▸ AIM OF THE EXERCISE: Run through the data and copy out every line that mentions the word "border".

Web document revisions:
--

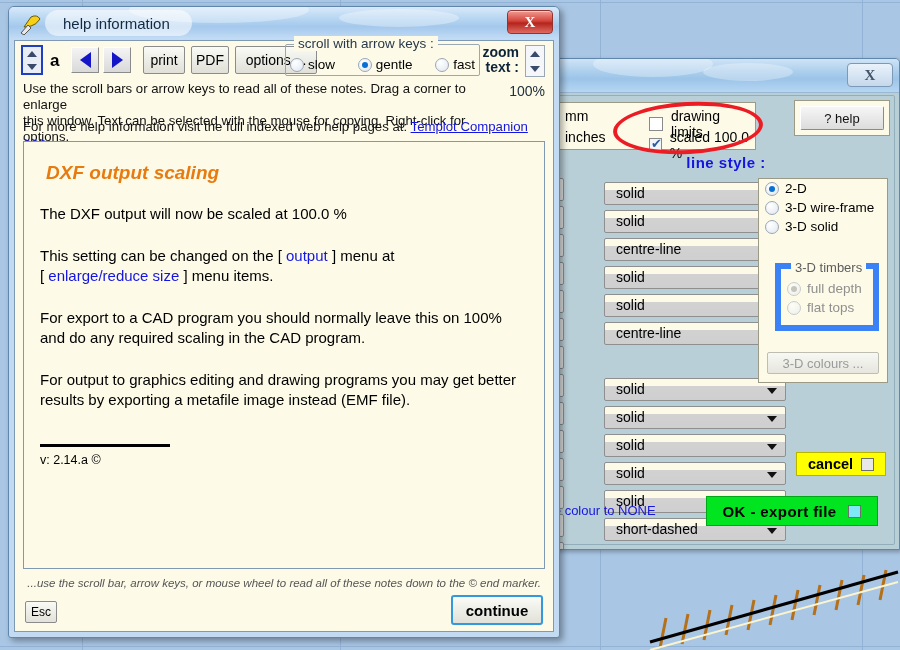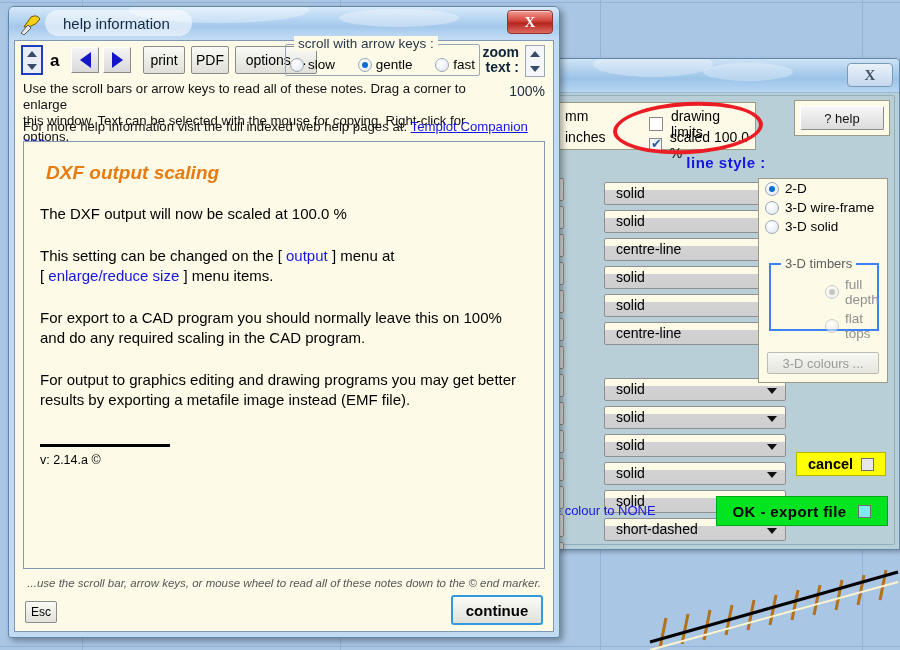--- a/index.html
+++ b/index.html
@@ -110,43 +110,42 @@
     position:relative; flex:0 0 auto;
   }
   .radio.on:after {
     content:""; position:absolute; left:3px; top:3px; width:6px; height:6px;
     border-radius:50%; background:#0a6fd0;
   }
   .radio.dim { opacity:.55; }
   .radio.dim.on:after { background:#9a9a9a; }
   .dim-txt { color:#8f8f8f; }
   #timbers {
-    position:absolute; left:10px; top:84px; right:8px; height:68px;
-    border:2px solid #3b82f6;
-    padding-left:48px;
+    position:absolute; left:16px; top:84px; right:8px; height:68px;
+    border:6px solid #3b82f6;
   }
   #timbers .legend {
     position:absolute; top:-9px; left:10px; background:#fdfbe8;
     padding:0 4px; font-size:13px; color:#5d5d5d;
   }
   #dcolours {
     position:absolute; left:8px; bottom:8px; right:8px; height:22px;
     border-radius:2px; color:#9a9a9a;
     background:linear-gradient(180deg,#f8f8f4,#e6e6de); border:1px solid #bdbdb2;
   }
 
   
   #cancel-btn {
     position:absolute; right:8px; bottom:68px; width:90px; height:24px;
     background:#ffff00; border:1px solid #b5b500;
     display:flex; align-items:center; justify-content:center; gap:8px;
     font-size:14.5px; font-weight:bold; color:#000;
   }
   #ok-btn {
-    position:absolute; right:6px; bottom:18px; width:172px; height:30px;
+    position:absolute; right:16px; bottom:18px; width:172px; height:30px;
     background:#00e520; border:1px solid #00a818;
     display:flex; align-items:center; justify-content:center; gap:12px;
     font-size:15px; font-weight:bold; color:#000; letter-spacing:.4px;
   }
   .lamp { width:13px; height:13px; border:1px solid #6f6f6f; background:#e8e8e8; }
   .lamp.cyan { background:#7ee8f4; }
   #none-note {
     position:absolute; left:-36px; bottom:26px; font-size:13px; color:#1515e0; white-space:nowrap;
   }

--

▸ RESPONSE TO THE EXERCISE:
     border-radius:50%; background:#0a6fd0;
-    border:2px solid #3b82f6;
+    border:6px solid #3b82f6;
     border-radius:2px; color:#9a9a9a;
     background:linear-gradient(180deg,#f8f8f4,#e6e6de); border:1px solid #bdbdb2;
     background:#ffff00; border:1px solid #b5b500;
     background:#00e520; border:1px solid #00a818;
   .lamp { width:13px; height:13px; border:1px solid #6f6f6f; background:#e8e8e8; }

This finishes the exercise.